Inaccurate patient flow analysis can create severe consequences even for the most diligent pharmaceutical companies.
Risks include vastly overestimating or underestimating the value or opportunity for a particular product which may ultimately impact on patients’ ability to access potentially life-saving treatments.
So, how can pharma companies minimize these risks and actively deliver products which support better patient services? Mastering patient flow analysis can be challenging due to the stringent data-gathering and complex modeling required.
Here, our forecasting experts, Andrew Ward and Kris Barker discuss three key considerations that can help companies produce more accurate patient-based product forecasts.
1. Accurate data is a critical challenge for successfully predicting patient flow
Gathering sufficient and good quality patient data is a critical challenge for pharmaceutical forecasters. The standard approach for understanding patient flow is to conduct market research. This often takes the form of interviewing doctors about their patient journeys, yet this method is highly reliant on anecdotal evidence and human recall. Not only does this introduce inaccuracies and inconsistencies, this type of market research also reduces the patient journey to just the period when they are actively seeing their physician. Doctors also tend to overestimate their importance in the treatment paradigm of a patient, thus, market research that focuses on physicians tends to leave significant data gaps in the overall patient journey.
An alternative approach is to use existing patient record data gathered by third-party research firms and government entities. While this may be straightforward in countries like the US, this type of data may not be available or be patchy in developing nations. In Europe, GDPR can be a hindrance to obtaining sufficient quantities of quality patient data. This is especially true for pharmaceutical companies who are targeting underserved or rare diseases where there is a chronic lack of data.
Overcoming these data gaps and the tendency towards physician bias can be tricky. A recommended approach is to draw on a variety of data sources to build a rich, multi-layered understanding of patient flow. For example, secondary data from patient records can be combined with patient interviews and audit data.

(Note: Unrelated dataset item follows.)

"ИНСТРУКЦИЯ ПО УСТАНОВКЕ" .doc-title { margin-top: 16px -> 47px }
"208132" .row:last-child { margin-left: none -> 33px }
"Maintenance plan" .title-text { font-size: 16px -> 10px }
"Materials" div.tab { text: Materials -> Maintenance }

2. Apply the right methodology and variables to model accurately
Obtaining accurate and sufficient data is the first critical step in building a successful model for patient flow analysis, but just as important is how the data is used. The ideal methodology for this type of model would look at sub-patient groups using key variables such as progression rates. It is important to remember, though, that there is a trade-off between data and methodology; where data is not available for particular variables or patient groups it can be tempting to rely on estimates which can erode the accuracy of the forecast.
There is also often a judgement call to be made in terms of the complexity of the methodology chosen. This begins with understanding the core objectives, the product life cycle, and selecting the right variables.

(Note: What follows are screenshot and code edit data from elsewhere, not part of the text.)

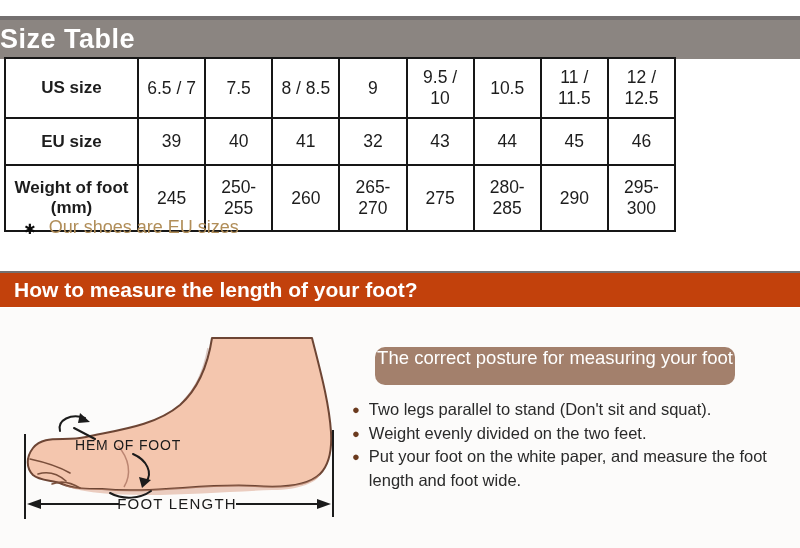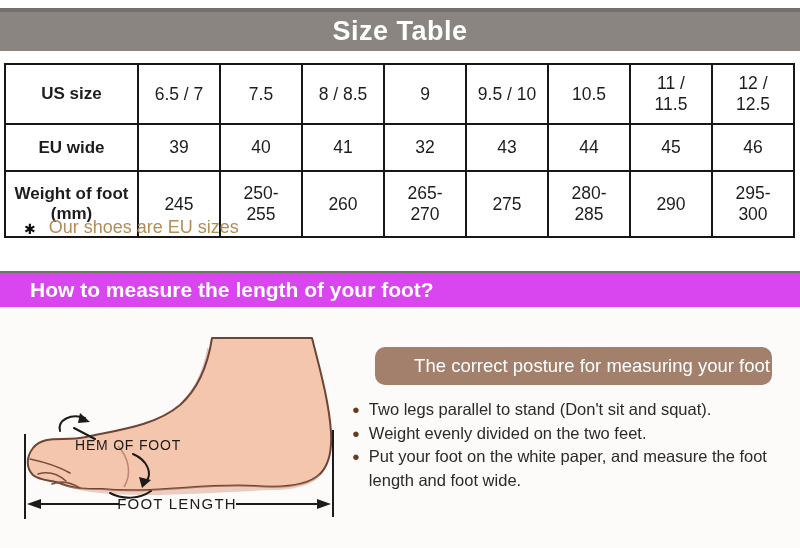"Size Table" .title-bar { justify-content: center -> flex-start; top: 8px -> 16px }
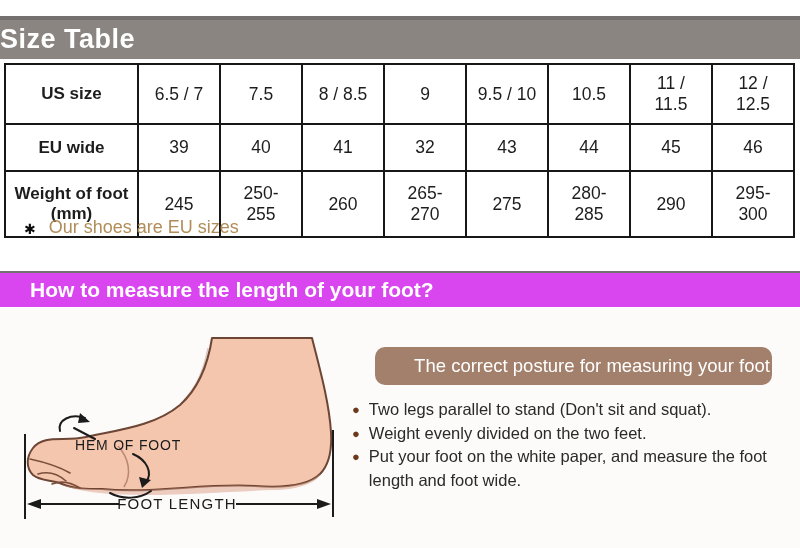"US size" table.size { top: 63px -> 57px; width: 791px -> 672px }
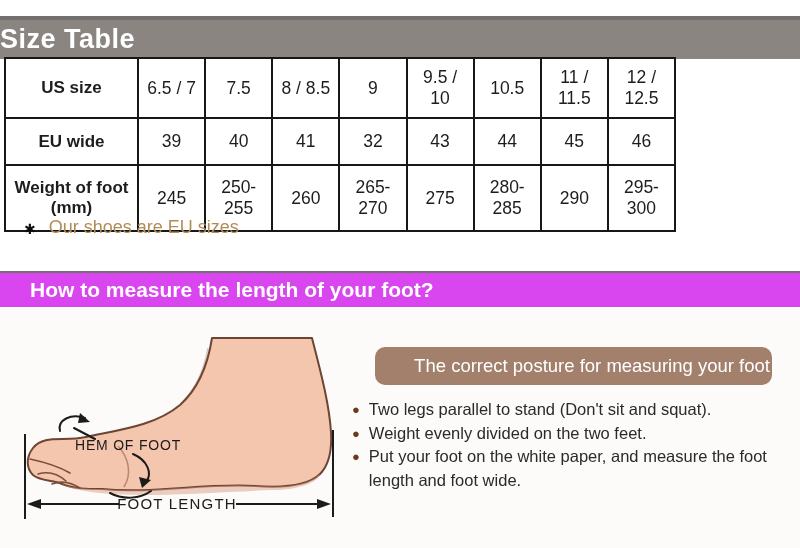"EU wide" th { text: wide -> size }
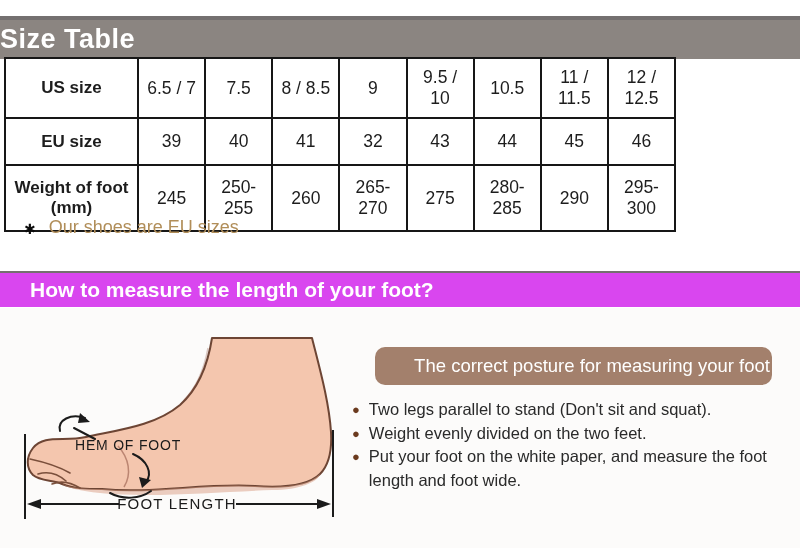"How to measure the length" .section-bar { background: #d946ef -> #c2410c; padding-left: 16px -> none }
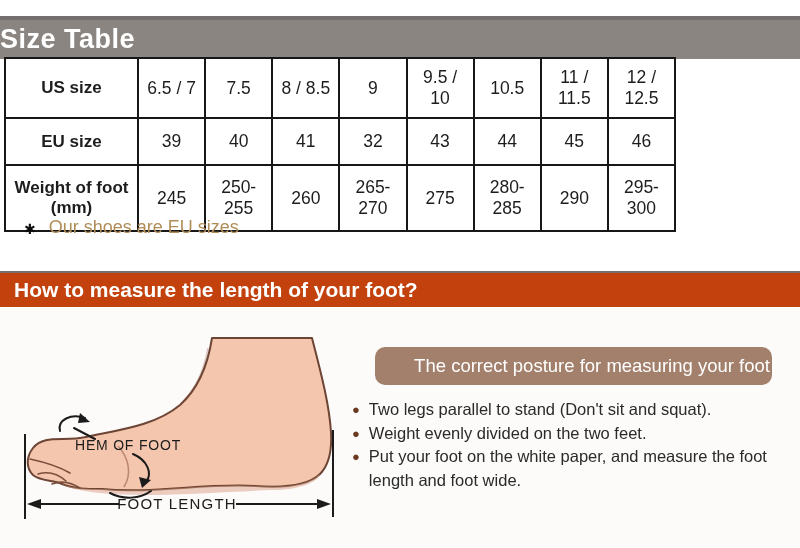"The correct posture for measuring" .posture-box { align-items: center -> flex-start; padding-left: 37px -> none }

For example, patient flow can be an appropriate tool when working with a product in the later line of treatment for a progressive disease where there are various treatment options. In this scenario, it can help to eliminate value overestimation by providing a comprehensive understanding of the opportunity for this new product. Yet in other scenarios, such as an early-stage product assessment, there may be little justification for investing in such a complex methodology. Where there is not a big investment decision to be made, it usually makes sense to stick to a simpler, lower-budget approach.
3. Complexity of models and process discourages stakeholders from investing time and resources
Constructing an accurate patient flow analysis model is challenging due to the sheer range of variables that need to be included and the consequences of getting it wrong. The complexity required from such models alone can be a stumbling block, discouraging stakeholders and teams from investing the necessary time and resources in the first place.

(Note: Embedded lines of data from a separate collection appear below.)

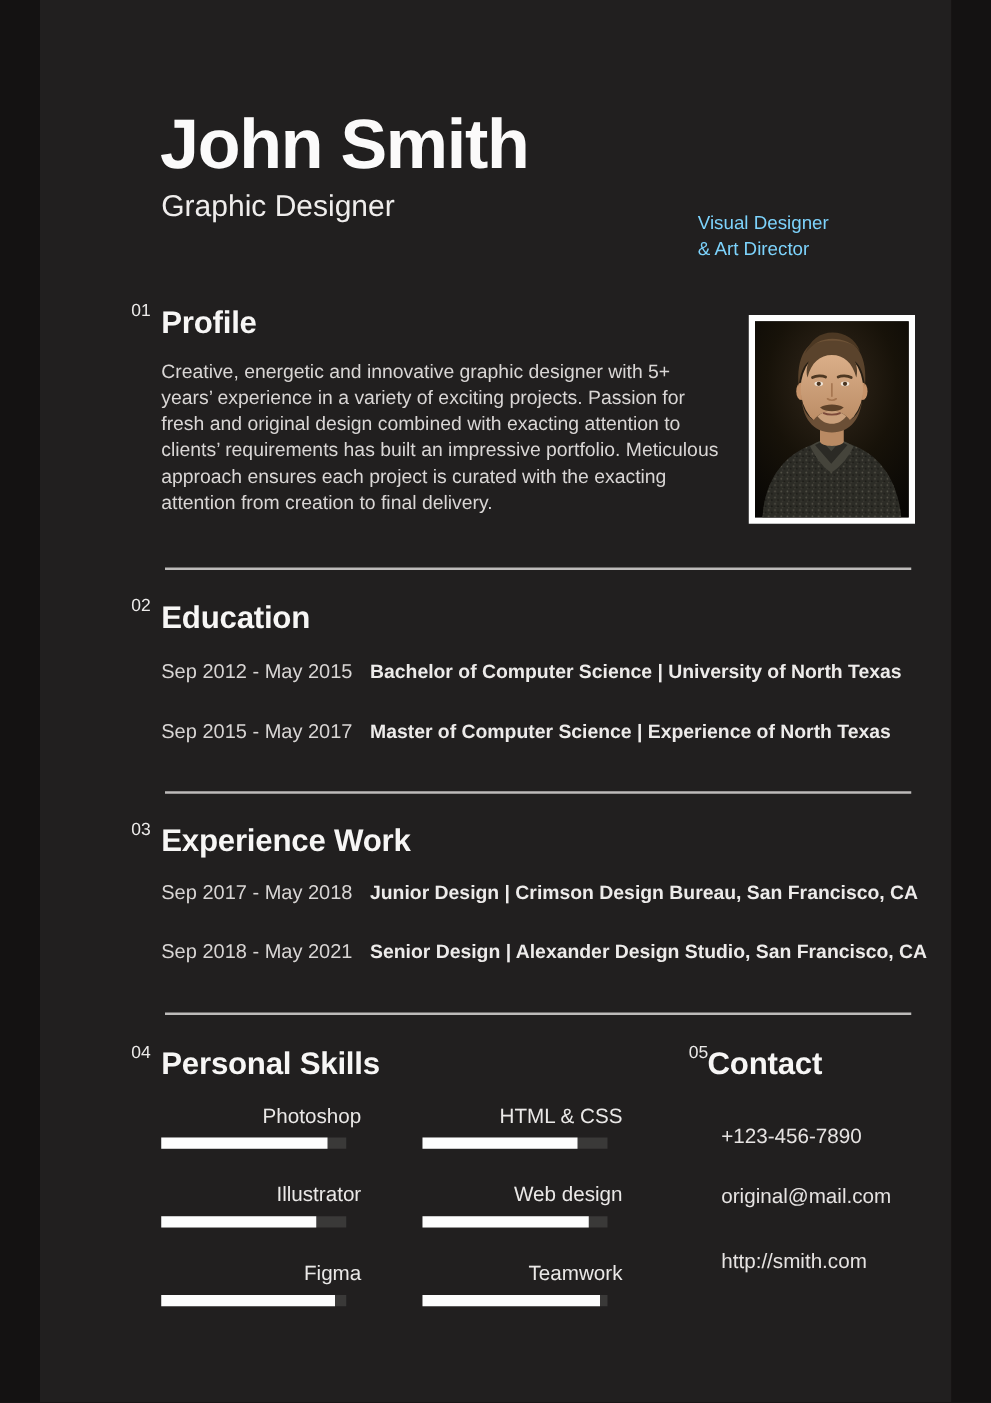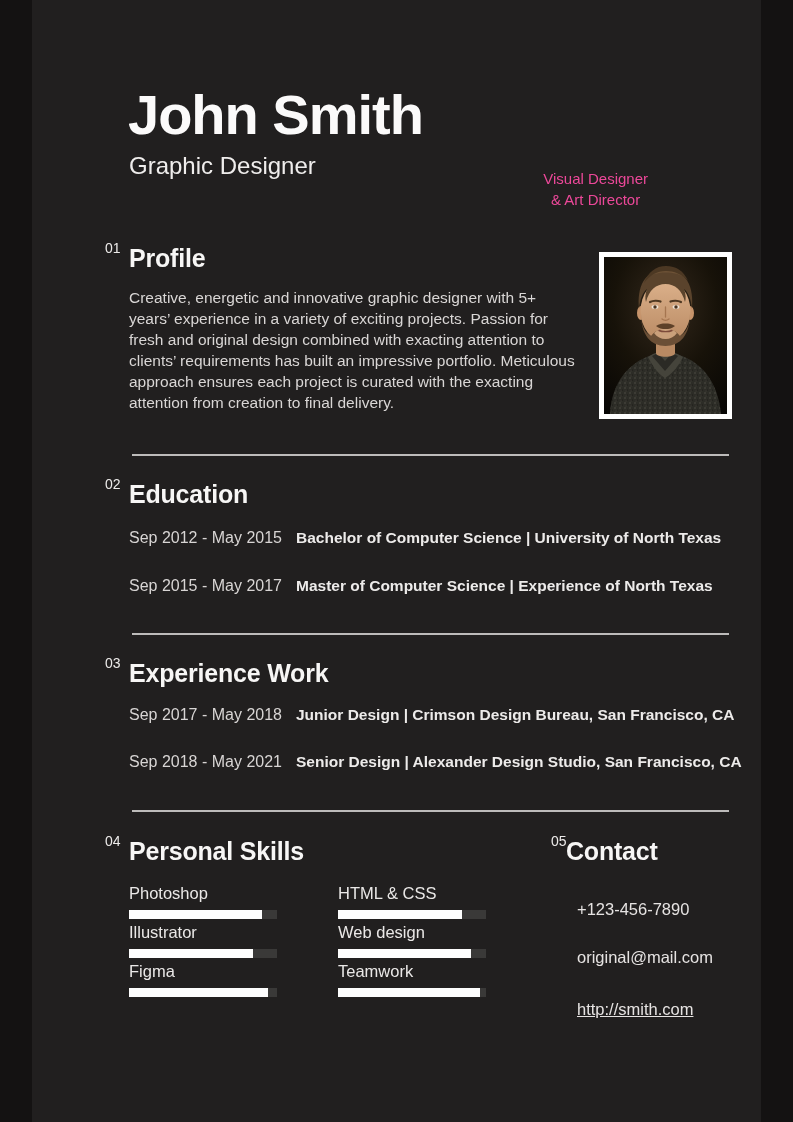"Visual Designer" .tagline { color: #ec4899 -> #7dd3fc; right: 113px -> 98px; text-align: center -> left }
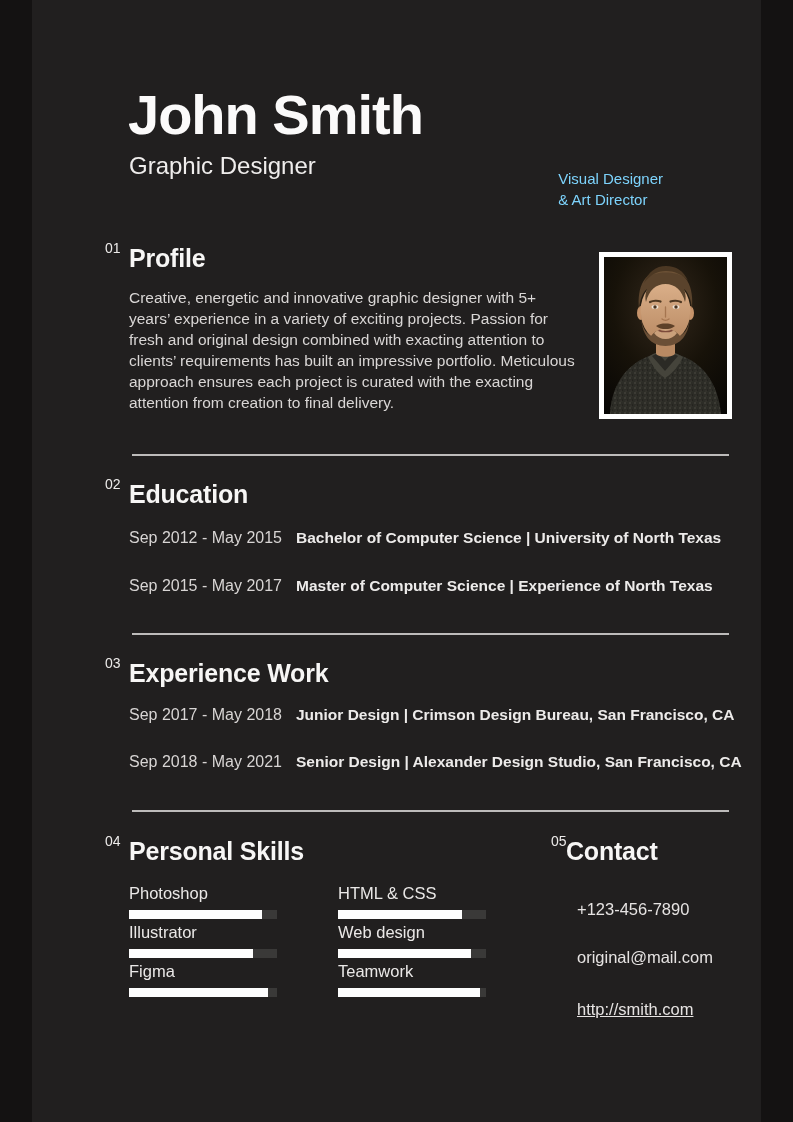"Photoshop" .skill-item { margin-bottom: 4px -> 28px; text-align: none -> right }
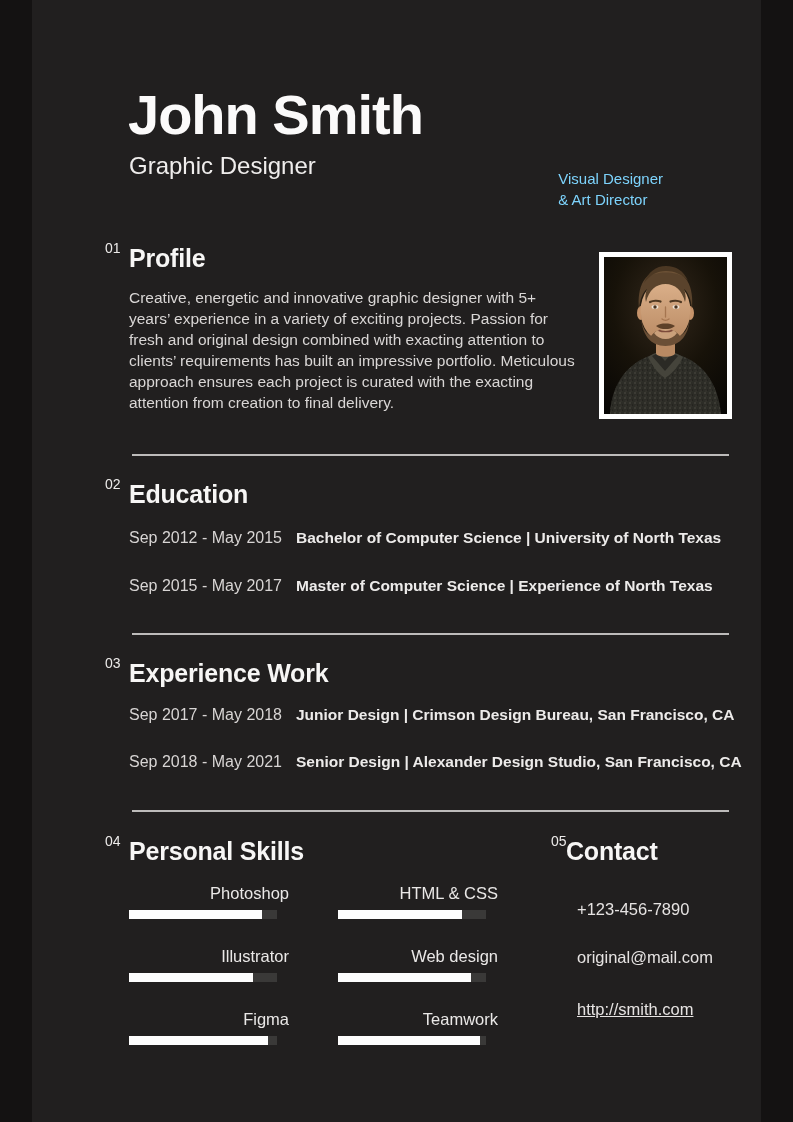"http://smith.com" .contact-3 { text-decoration: underline -> none }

Complex models that actually deliver a comprehensive understanding of patient flow often require significant time investment to accurately interpret the results. This can pose challenges for decision-makers who are not familiar with the model and the underlying data.
To tackle this, stakeholders should be given a clear narrative overview of the methodology and the data to empower them to take action on the results, even when they don’t align with previous expectations. Having a product champion on the team who fully understands the model is another option for pharmaceutical companies who are heavily reliant on consultants.
Convincing stakeholders of the necessity of a complex and comprehensive data-gathering phase is another key challenge within pharmaceutical firms. Investing in extensive market research and database access can be a hard sell without having a clear idea of the eventual findings. Stakeholders also need to understand the importance of keeping the data and the model up to date. Ideally, this should be done every 2-3 years to keep pace with market developments.
One final consideration here is the importance of back testing the model using historical data. Accurate results based on this historic data will prove that the chosen methodology and the variables being used are suitable for the core objective.
Final Takeaways
- Complex models can be off-putting for stakeholders. Creating a digestible narrative of the data and methodology used can help secure the required investment and support for better data-gathering and modelling.
- Gathering sufficient and appropriate data is a key challenge for achieving forecast accuracy. Overcoming data gaps and physician bias can be achieved by tapping into numerous data sources, including secondary data from patient records, patient interviews, and audit data.
- Methodology and selecting the right variables are the final keys to successful patient flow analysis. The complexity of the model ultimately needs to align with the degree of investment involved.